Waste Management of Illinois recently dedicated a new filling station for compressed natural gas in Wheeling, Ill. The new facility is equipped with 40 filling bays to fuel Waste Management CNG collection vehicles. The company currently operates six CNG-powered vehicles in Chicago’s north suburban communities and is awaiting delivery of 10 additional CNG vehicles this summer. It plans to increase its purchase of CNG-powered vehicles in the future.
“We have made the commitment to use more and more clean-burning CNG-powered collection trucks in the Chicago area,” says Steve Batchelor, Waste Management’s area vice president for Illinois and Indiana. “Our Wheeling facility will give us the direct capability to fuel our growing CNG fleet in the northern suburbs, lower our exhaust emissions and help reduce our dependence on foreign oil. It’s a good step for our operations and a positive environmental contribution to the communities we serve.”
Batchelor says Waste Management is embracing clean fuel technology across North America and has set a goal to lower its overall emissions and increase the fuel efficiency of its fleet by 15 percent each by the year 2020 as part of its sustainability goals. He says the company also is responding to local governmental customers who have asked it to expand its use of the cleaner-burning vehicles as they pursue steps in their municipalities to achieve local environmental sustainability goals.

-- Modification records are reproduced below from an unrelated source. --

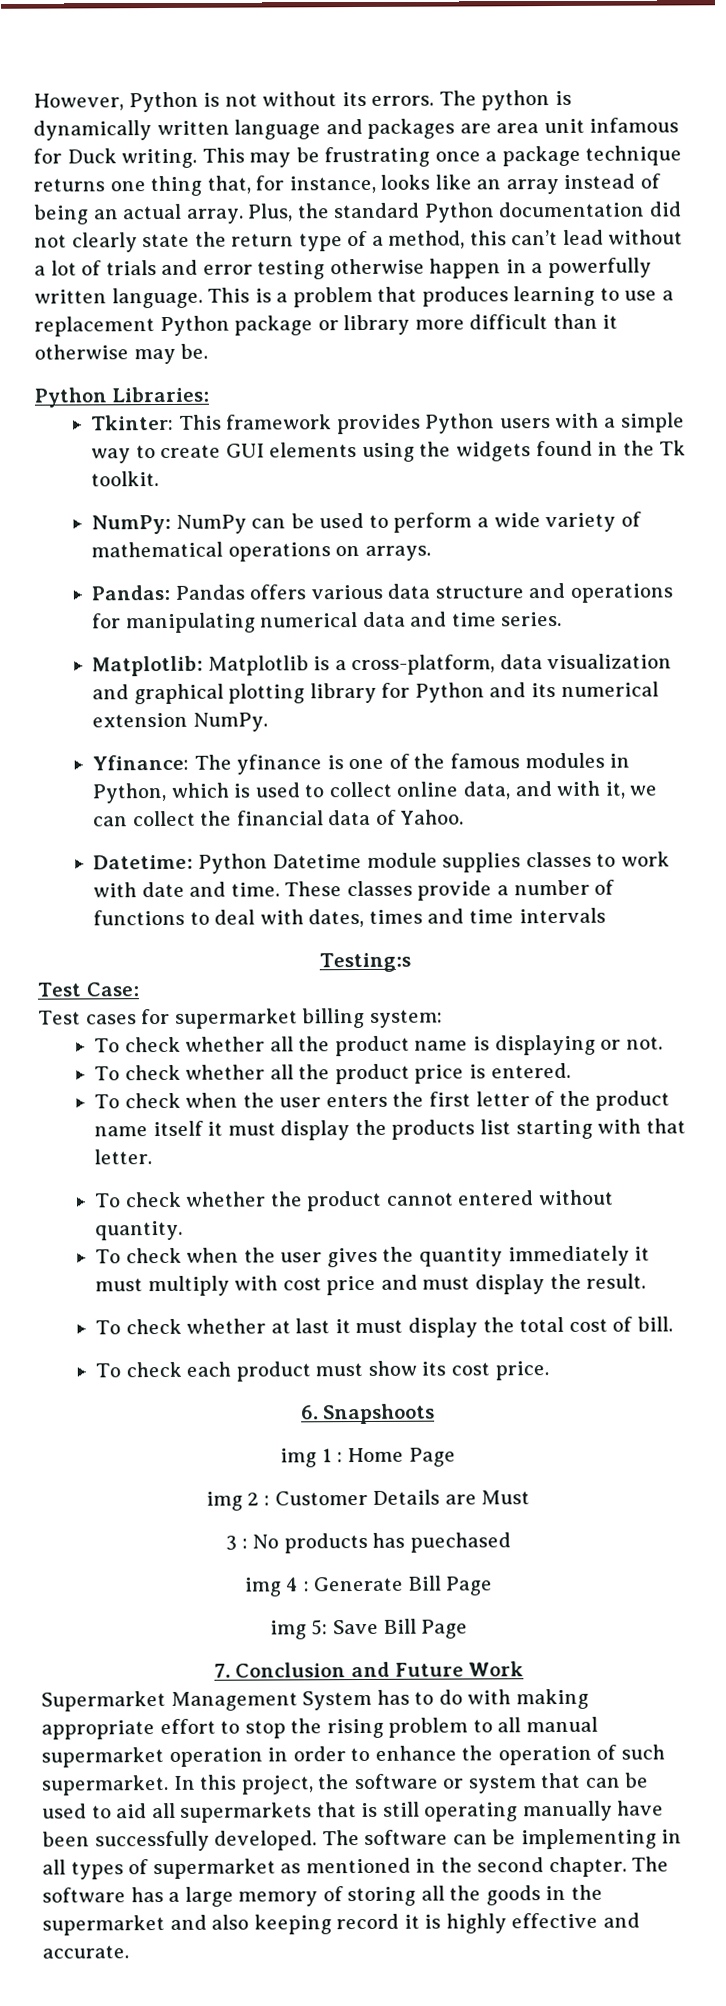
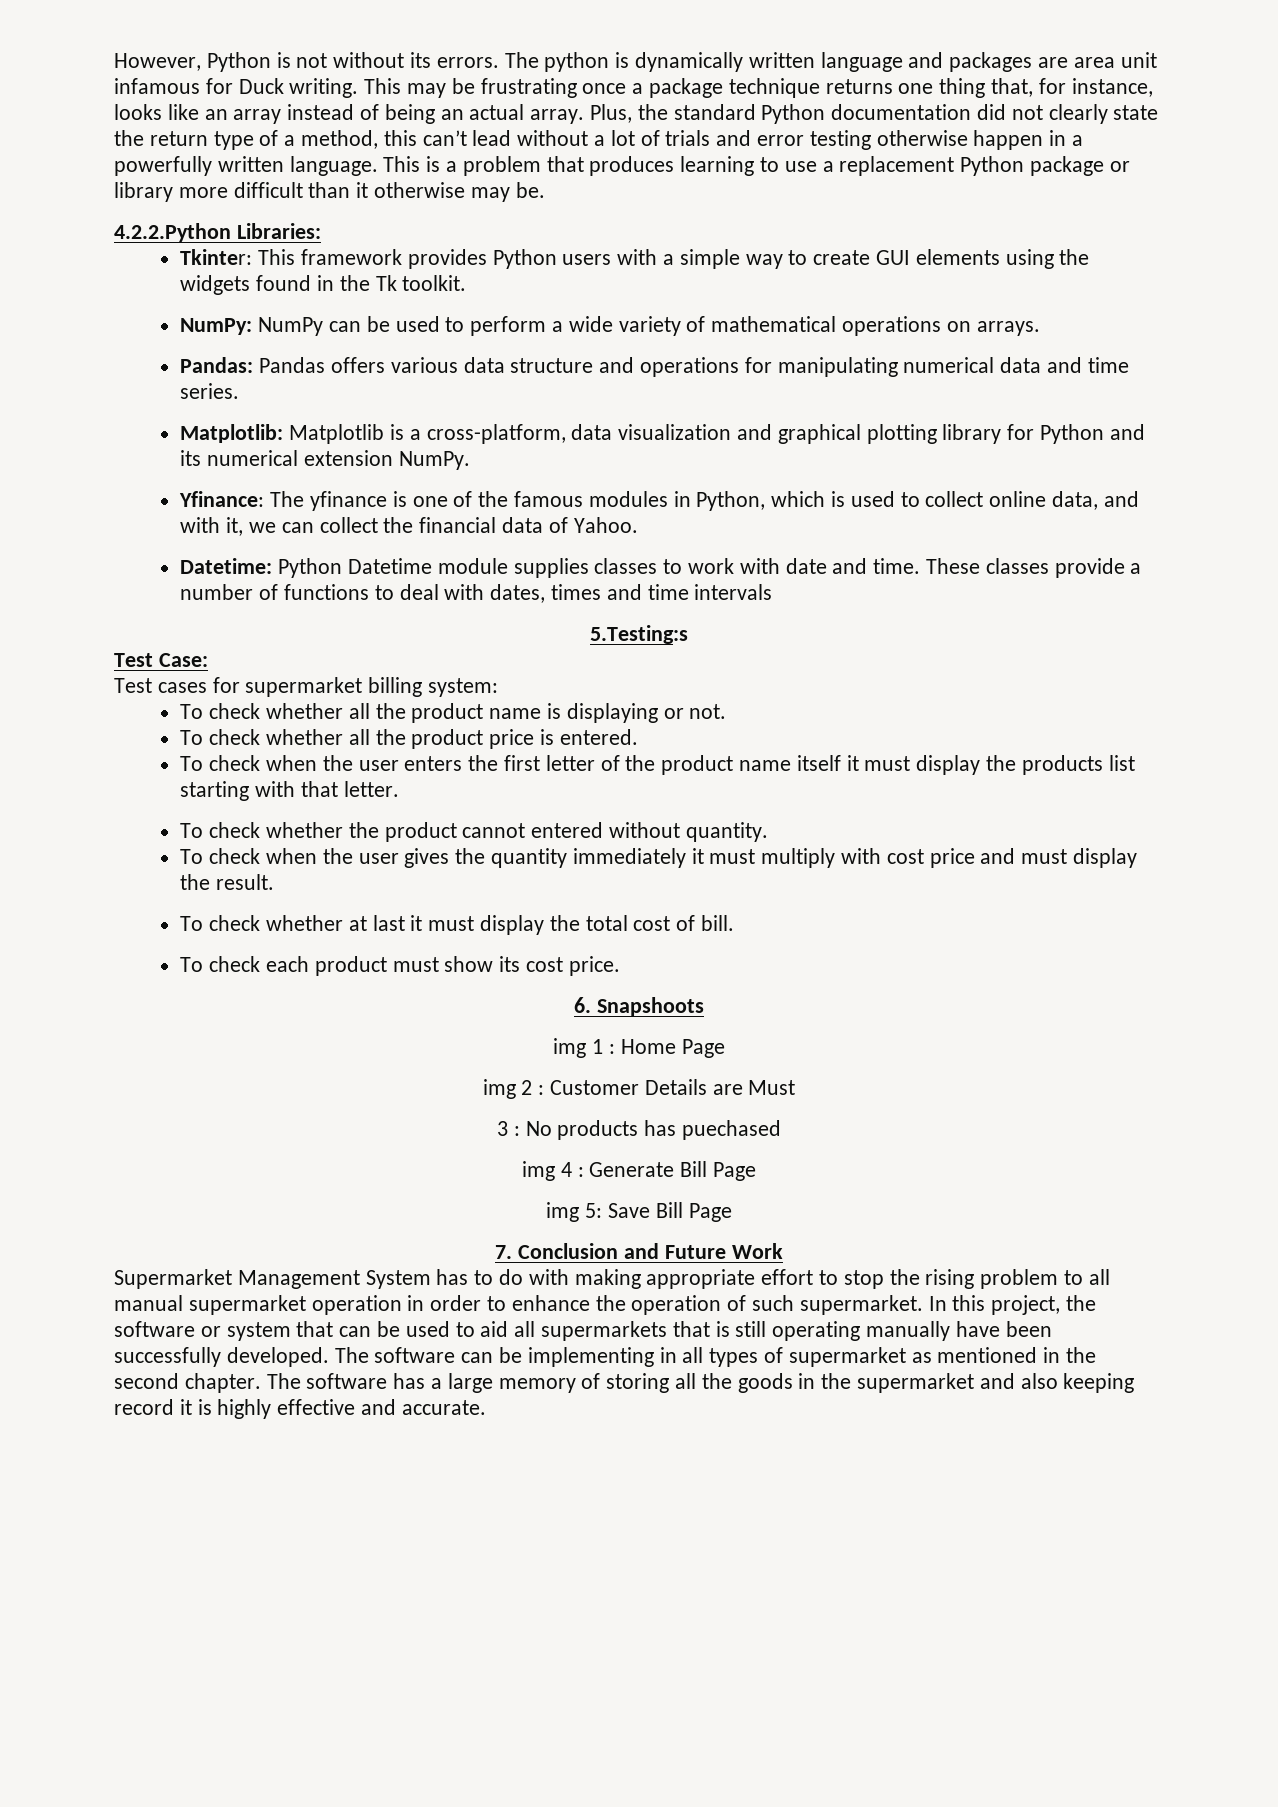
- Python Libraries:
+ 4.2.2.Python Libraries:
- Testing:s
+ 5.Testing:s

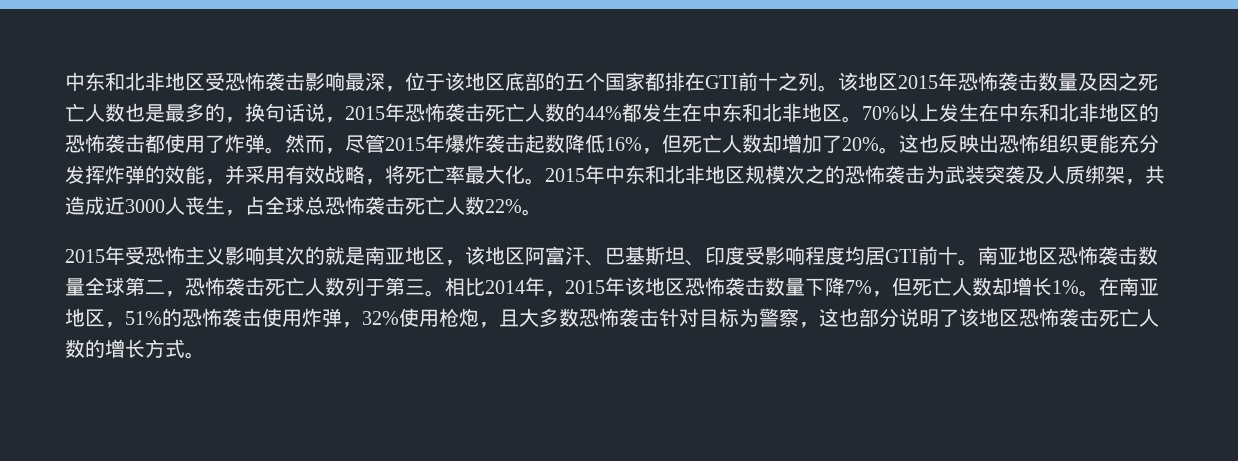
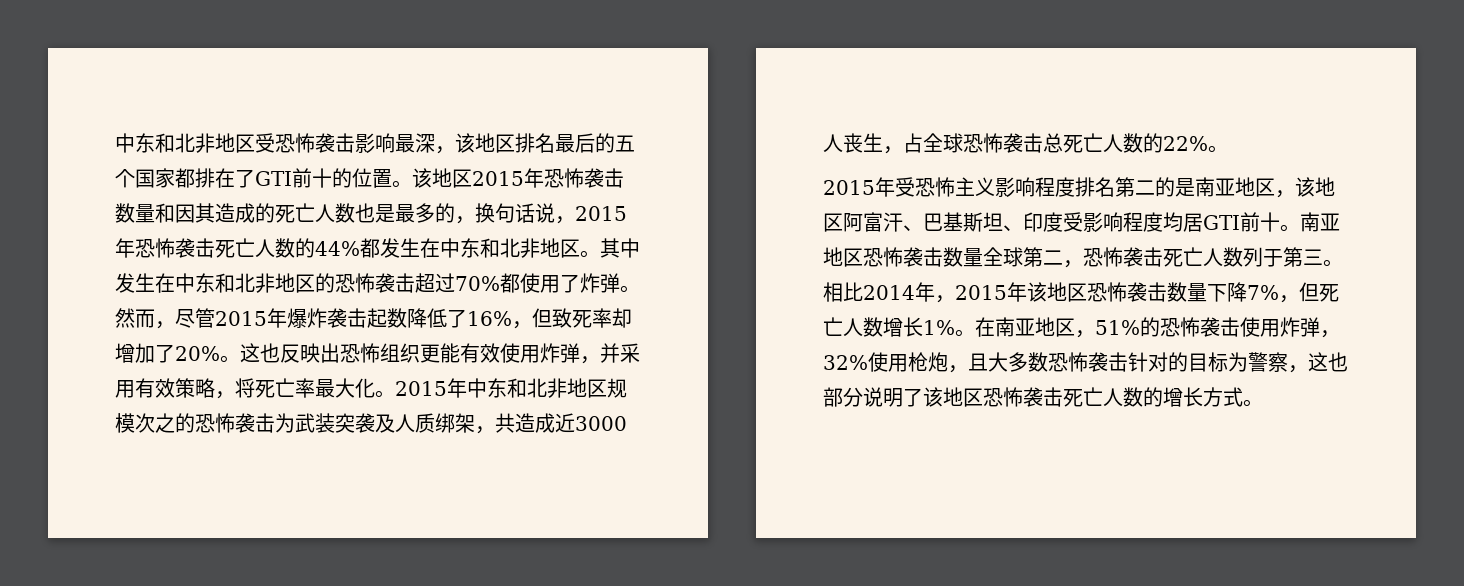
- 中东和北非地区受恐怖袭击影响最深，位于该地区底部的五个国家都排在GTI前十之列。
+ 中东和北非地区受恐怖袭击影响最深，该地区排名最后的五个国家都排在了GTI前十的位置。
- 该地区2015年恐怖袭击数量及因之死亡人数也是最多的，换句话说，2015年恐怖袭击死亡人数的44%都发生在中东和北非地区。
+ 该地区2015年恐怖袭击数量和因其造成的死亡人数也是最多的，换句话说，2015年恐怖袭击死亡人数的44%都发生在中东和北非地区。
- 70%以上发生在中东和北非地区的恐怖袭击都使用了炸弹。
+ 其中发生在中东和北非地区的恐怖袭击超过70%都使用了炸弹。
- 然而，尽管2015年爆炸袭击起数降低16%，但死亡人数却增加了20%。
+ 然而，尽管2015年爆炸袭击起数降低了16%，但致死率却增加了20%。
- 这也反映出恐怖组织更能充分发挥炸弹的效能，并采用有效战略，将死亡率最大化。
+ 这也反映出恐怖组织更能有效使用炸弹，并采用有效策略，将死亡率最大化。
- 2015年中东和北非地区规模次之的恐怖袭击为武装突袭及人质绑架，共造成近3000人丧生，占全球总恐怖袭击死亡人数22%。
+ 2015年中东和北非地区规模次之的恐怖袭击为武装突袭及人质绑架，共造成近3000人丧生，占全球恐怖袭击总死亡人数的22%。
- 2015年受恐怖主义影响其次的就是南亚地区，该地区阿富汗、巴基斯坦、印度受影响程度均居GTI前十。
+ 2015年受恐怖主义影响程度排名第二的是南亚地区，该地区阿富汗、巴基斯坦、印度受影响程度均居GTI前十。
- 相比2014年，2015年该地区恐怖袭击数量下降7%，但死亡人数却增长1%。
+ 相比2014年，2015年该地区恐怖袭击数量下降7%，但死亡人数增长1%。
- 在南亚地区，51%的恐怖袭击使用炸弹，32%使用枪炮，且大多数恐怖袭击针对目标为警察，这也部分说明了该地区恐怖袭击死亡人数的增长方式。
+ 在南亚地区，51%的恐怖袭击使用炸弹，32%使用枪炮，且大多数恐怖袭击针对的目标为警察，这也部分说明了该地区恐怖袭击死亡人数的增长方式。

The Wheeling facility is the company’s first CNG filling station in the Chicago area, and plans are under way for a second Chicago-area site at the company’s operations in Chicago’s western suburbs. That is expected to start operations late this year.
“We congratulate Waste Management for taking another major step in demonstrating its commitment to the environment by implementing natural gas-powered refuse haulers and a natural gas refueling station at its Wheeling facility,” says Lisa Bonnett, interim director for the Illinois EPA. “Clean-burning natural gas is a great way to significantly reduce emissions from heavy-duty trucks and help our state meet its air quality goals and further our energy independence.”